There are often very good reasons why students do not meet targets: family circumstances, mental health, lack of preparation for the test, misinterpreting a question or is just a little slower to reach their academic potential. I think it is this increased accountability that has pushed so many teachers out of the profession.

Finally, there is so much scrutiny of a teacher’s performance nowadays. Whilst I accept and completely support that some teachers may need more checking up on, it seems that the whole workforce is subjected to multiple lesson observations or ‘drop-ins’. I was subjected to three such drop-ins in one week in my last school. I was beginning to develop a bit of a complex!

Those teachers who were identified as under-performing were put onto special programmes which involved stringent target-setting and even more lesson observations to check their progress against these targets. I saw such teachers pushed so hard they cracked under the pressure. There were always tears in the staff room.

However, you don’t need to be under-performing to crack in teaching. It is often the most hard-working and talented teachers that I have seen destroyed by the pressure of the aforementioned scrutiny and accountability. A number of these have since moved into the independent sector, left the profession entirely or are out on stress.

I finally left the state sector a little over a year ago and moved into an independent school, where there is altogether less scrutiny and where I feel more empowered to use my professional judgement.

I left behind some fabulous students, many of whom asked what they had done when I told them I was leaving. Lots cried. I cried at leaving them. I have always had a good rapport with my students; I know they like me and when one of them tells you that you have inspired them to take your subject at university or made them think differently about life, well that’s just the best feeling.

I love teaching. I just don’t like being a teacher. If I am going to be a teacher, my belief is that the independent sector is currently the best place to be one. (I will probably create uproar at that statement!).

I do believe that I have been damaged by the profession, both as a teacher and as a person. I have completely lost my confidence.

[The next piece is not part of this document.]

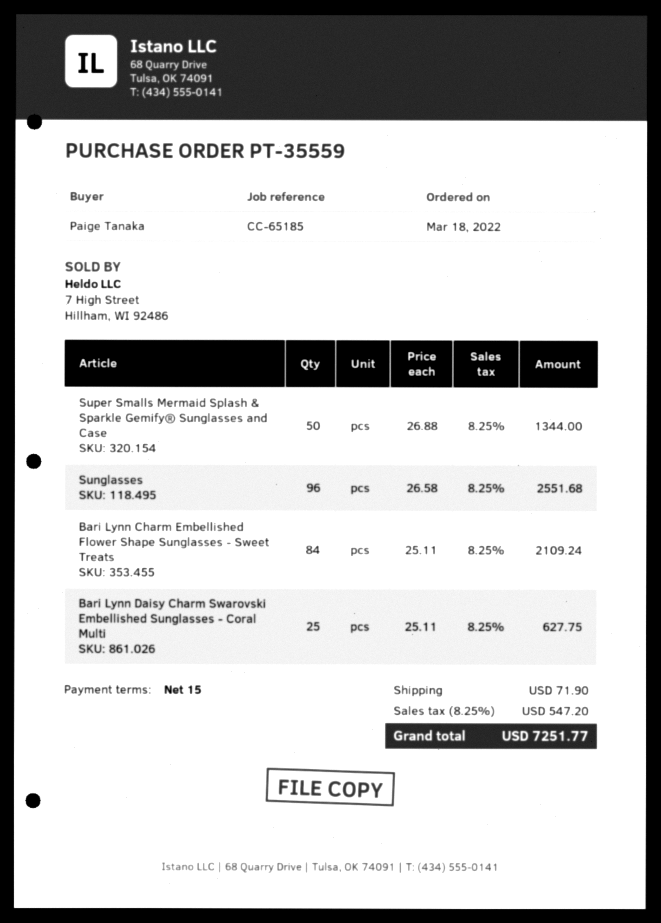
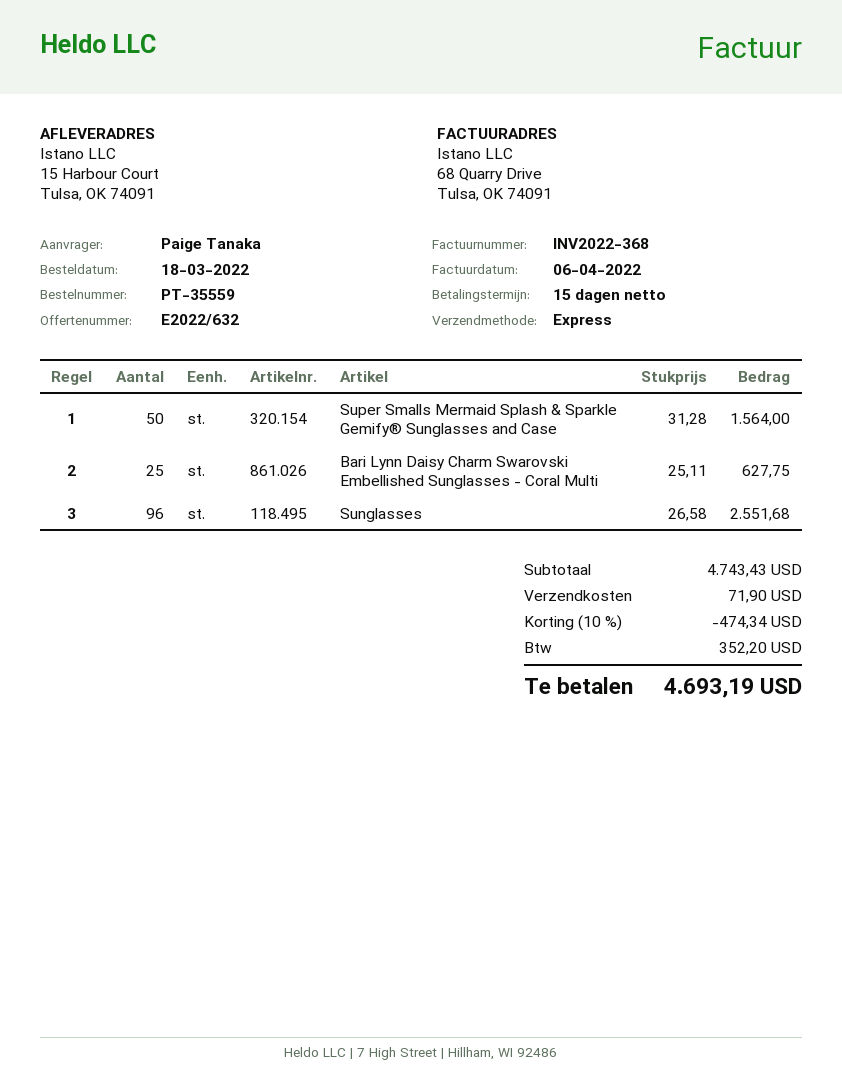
Super Smalls Mermaid Splash & Sparkle Gemify® Sunglasses and Case: 50 x 26.88 = 1344.00 -> 50 x 31.28 = 1564.00
Bari Lynn Charm Embellished Flower Shape Sunglasses - Sweet Treats: 84 x 25.11 = 2109.24 -> none
discount: none -> 10% = 474.34
tax: 547.20 -> 352.20
total: 7251.77 -> 4693.19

Just the other day, one of my year 10 GCSE students said that her guardian wanted the name of the exam board and associated codes. I immediately panicked, assuming that the guardian was concerned that she was being taught the incorrect material and was going to complain; with my more rational hat on, she probably just wanted to support the girl with her revision over the Easter holidays.

My anxiety levels are heightened, not only during term time, but also in the holidays; I am always thinking about school and what I need to do to keep my head above the professional waters.

I have some fabulous friends, many of whom are teachers and when I see them they go far in healing me and helping me recognise that they feel it, too.

If I could leave the profession, I probably would. I would like a 9-5 job with as little responsibility as possible where I could just be. I would relinquish the holidays. As I say, they are just an opportunity to worry about imminent results and the term ahead.

Financially, at least for now, I feel bound to the profession but I am in awe of those who are brave enough to walk away, often with no job to go to. They have made the most responsible decision to choose life.

Hopefully, I will gain the confidence to join them or, maybe, I will slowly begin to love teaching again one day. I hope so.